*Directions for this task*
All lines from the one containing "Volume, 2016-01-20: 37257 -> 60000" to the end of the data below are to be returned exactly, both ends included, with nothing added.

━━ Data for processing

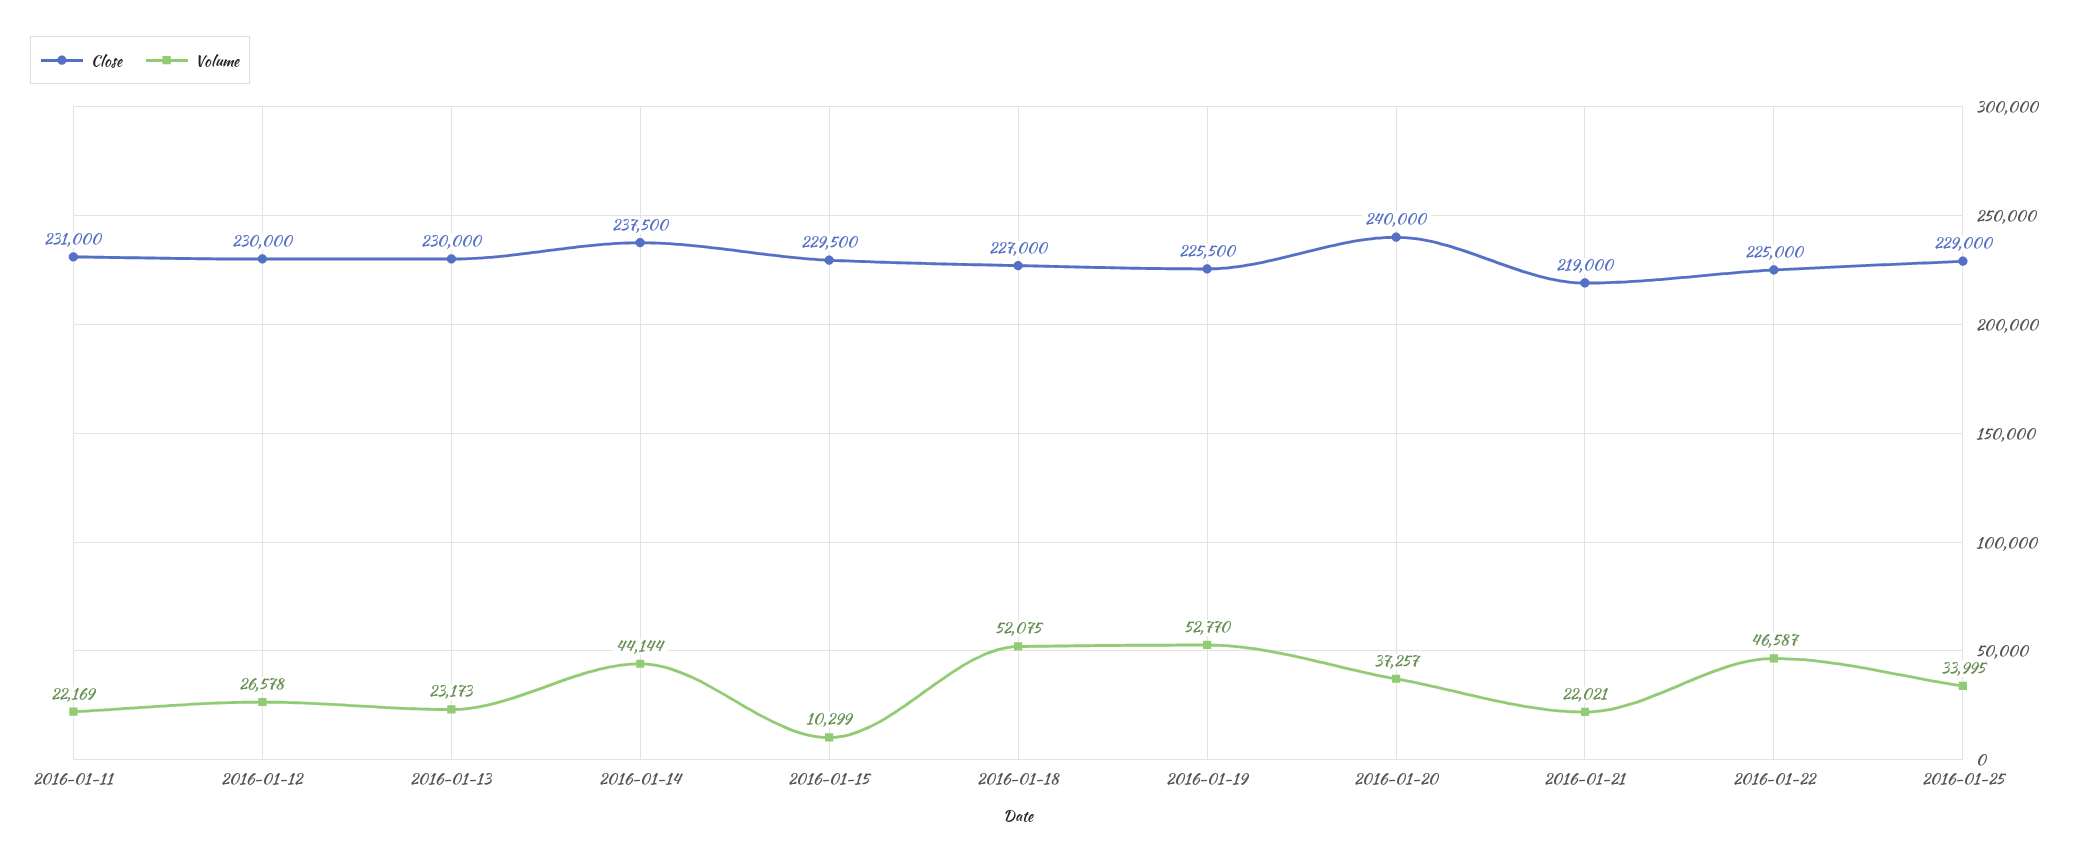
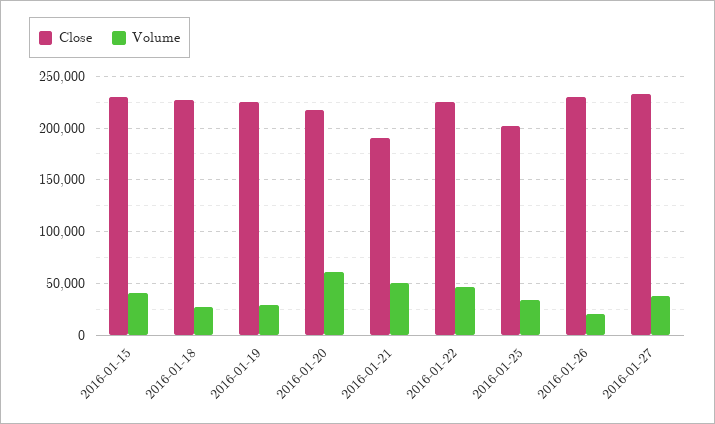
Close, 2016-01-11: 231000 -> none
Volume, 2016-01-11: 22169 -> none
Close, 2016-01-12: 230000 -> none
Volume, 2016-01-12: 26578 -> none
Close, 2016-01-13: 230000 -> none
Volume, 2016-01-13: 23173 -> none
Close, 2016-01-14: 237500 -> none
Volume, 2016-01-14: 44144 -> none
Volume, 2016-01-15: 10299 -> 40000
Volume, 2016-01-18: 52075 -> 30000
Volume, 2016-01-19: 52770 -> 30000
Close, 2016-01-20: 240000 -> 220000
Volume, 2016-01-20: 37257 -> 60000
Close, 2016-01-21: 219000 -> 190000
Volume, 2016-01-21: 22021 -> 50000
Close, 2016-01-25: 229000 -> 200000
Close, 2016-01-26: none -> 230000
Volume, 2016-01-26: none -> 20000
Close, 2016-01-27: none -> 230000
Volume, 2016-01-27: none -> 40000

━━━━

*Your response*
Volume, 2016-01-20: 37257 -> 60000
Close, 2016-01-21: 219000 -> 190000
Volume, 2016-01-21: 22021 -> 50000
Close, 2016-01-25: 229000 -> 200000
Close, 2016-01-26: none -> 230000
Volume, 2016-01-26: none -> 20000
Close, 2016-01-27: none -> 230000
Volume, 2016-01-27: none -> 40000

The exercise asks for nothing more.